Lo único que ha cambiado desde mayo es que la vegetación del entorno ha aumentado, con profusión de brotes de eucalipto, y que una nueva especie ha venido a sumarse a la legión de moscas e insectos que habitan la escombrera. Se trata de un rebaño de ovejas que encuentra en este lugar nauseabundo un peculiar prado del que alimentarse. El pequeño camino que da acceso al punto de vertido está sembrado de excrementos de inquietante factura humana.
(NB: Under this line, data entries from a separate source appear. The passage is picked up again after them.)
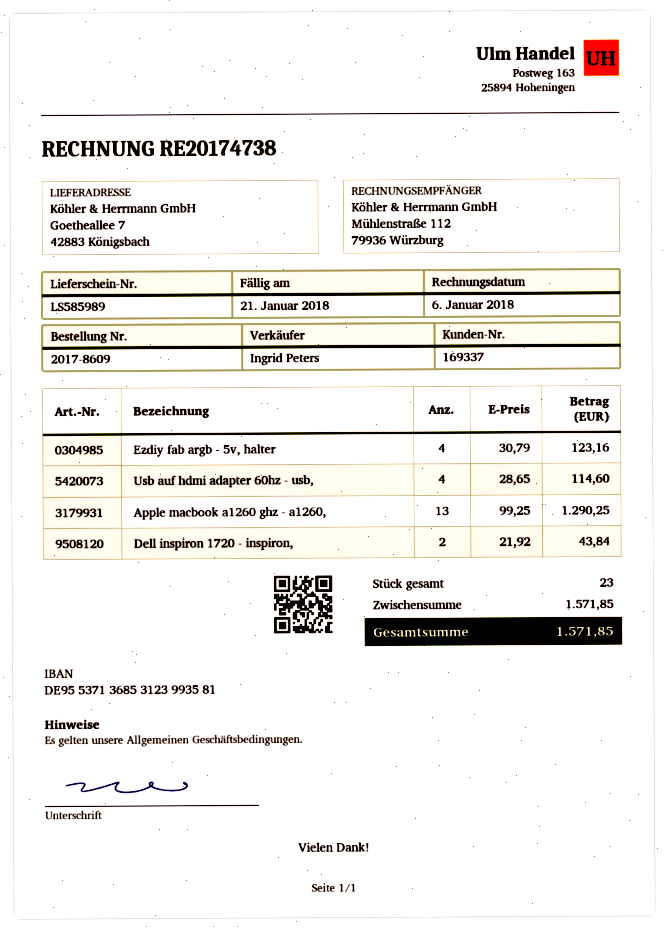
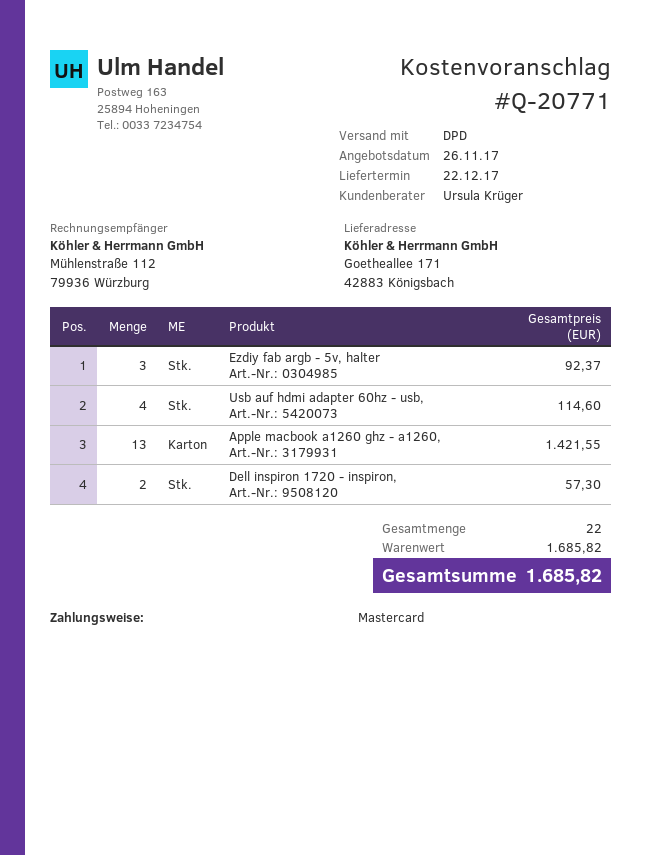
sales rep: Ingrid Peters -> Ursula Krüger
ship to: Goetheallee 7, 42883 Königsbach -> Goetheallee 171, 42883 Königsbach
Ezdiy fab argb - 5v, halter: 4 for 123.16 -> 3 for 92.37
Apple macbook a1260 ghz - a1260,: 13 for 1290.25 -> 13 for 1421.55
Dell inspiron 1720 - inspiron,: 2 for 43.84 -> 2 for 57.30
total quantity: 23 -> 22
subtotal: 1571.85 -> 1685.82
total: 1571.85 -> 1685.82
Desde el principio, tanto el portavoz de IU en Vilagarcía, Juan Fajardo, como su compañero Ramón Bueno plantearon la sospecha de que esta lamentable acumulación de basura tuvo su origen en las obras de construcción de la circunvalación norte de la ciudad. Antes, esta zona era un pequeño humedal alimentado por una mina de agua y el regato que riega los cultivos situados unos metros más abajo. Loa surcos dejados por ruedas de camiones, que se dirigían hacia el trazado de la variante, así lo indicaban. Porque en apenas unos meses, esta pequeña hondonada fue cegada por un voluminoso aporte de tierra sobre el que, poco a poco, se han ido amontonando los desperdicios.
IU reclamó entonces a la Xunta, responsable de los trabajos, que pidiese cuentas a las empresas concesionarias, una UTE formada por Covsa, Construcciones Crespo y Sercoysa. A la vista está que no se ha hecho nada.